The battery must maintain a high discharge capacity after multiple cycles, which is a premise of application (Xia et al., 2021). As shown in Fig. 5(e), 100 charge/discharge cycles were carried out at 0.5 C/0.5 C rate to evaluate cycling performance. We can find all the three systems show almost 100% coulombic efficiency. Moreover, in the initial cycles, system CS(10:1) reveals slight higher discharge capacities (about 153 mAh g−1) than system CS(1:0) (about 149 mAh g−1), but there is a larger capacity divergency appeared between system Celgard 2400 (about 138 mAh g−1) and CS(10:1). This phenomenon is consistent with rate capabilities mentioned above. As cycling tests going on, CS(1:0) system gives a stepwise decrease phenomenon in discharge capacity.

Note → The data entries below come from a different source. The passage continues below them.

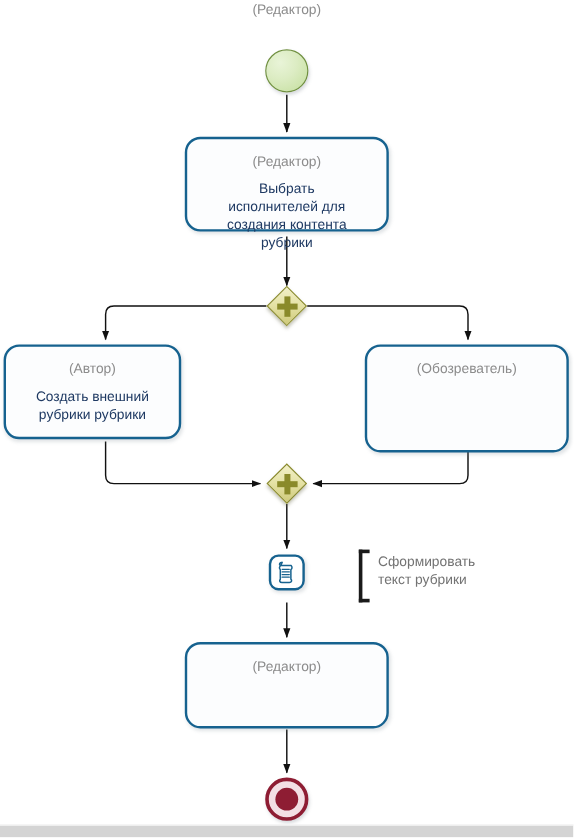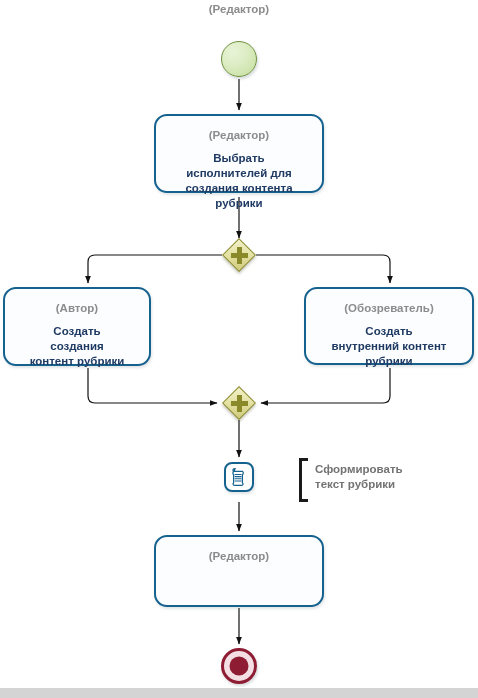--- a/index.html
+++ b/index.html
@@ -9,21 +9,20 @@
   }
   body {
     font-family: "Liberation Sans", sans-serif;
   }
   #canvas {
     position: relative;
     width: 478px;
     height: 698px;
     background: #ffffff;
     overflow: hidden;
-    font-weight: bold;
   }
   
   #connectors {
     position: absolute;
     left: 0;
     top: 0;
     width: 478px;
     height: 698px;
     pointer-events: none;
   }
@@ -229,26 +228,25 @@
   </div>
 
   <div class="gateway" style="left:222px; top:238px;">
     <div class="diamond"></div>
     <div class="plus-h"></div>
     <div class="plus-v"></div>
   </div>
 
   <div class="task" style="left:3px; top:287px; width:148px; height:79px;">
     <span class="role">(Автор)</span>
-    <span class="title">Создать создания контент рубрики</span>
-  </div>
-
-  <div class="task" style="left:304px; top:287px; width:170px; height:78px;">
+    <span class="title">Создать внешний рубрики рубрики</span>
+  </div>
+
+  <div class="task" style="left:304px; top:287px; width:170px; height:90px;">
     <span class="role">(Обозреватель)</span>
-    <span class="title">Создать внутренний контент рубрики</span>
   </div>
 
   <div class="gateway" style="left:222px; top:386px;">
     <div class="diamond"></div>
     <div class="plus-h"></div>
     <div class="plus-v"></div>
   </div>
 
   <div class="script-task" style="left:224px; top:462px;">
     <svg width="18" height="20" viewBox="0 0 18 20">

Especially a sudden drop is observed from the battery based on CS(1:0) separator with discharge capacity decreasing to 90 mAh g−1 when cycle number surpassed 65. Finally, LIB using CS(10:1) separator gives a discharge capacity retention about 98% after 100 cycles, much higher than that of Celgard 2400 (about 84%) and CS(1:0) system (about 64%). This can be attributed to 3D crosslinked coating layer constructed on tissue paper through hyperbranched PEI and polymer matrix PVDF-HFP, which can not only fix electrolyte firmly in separator but also provide a steady coating structure to endure long term swelling of electrolyte. These behaviors will not only ensure sufficient electrolyte for lithium ion transport but also maintain efficient physical isolation existed between electrodes during the whole cycling, thus bringing about stable cycling performance for system CS(10:1) (Xia et al., 2021). On the contrary, separator CS(1:0) only employs polymer PVDF-HFP as binder, which is easy to loss overall structure and shed from substrate after swollen by electrolyte, thus resulting in micro-short circuit occurred in the last stage and the attenuation of capacity (Jia et al., 2020).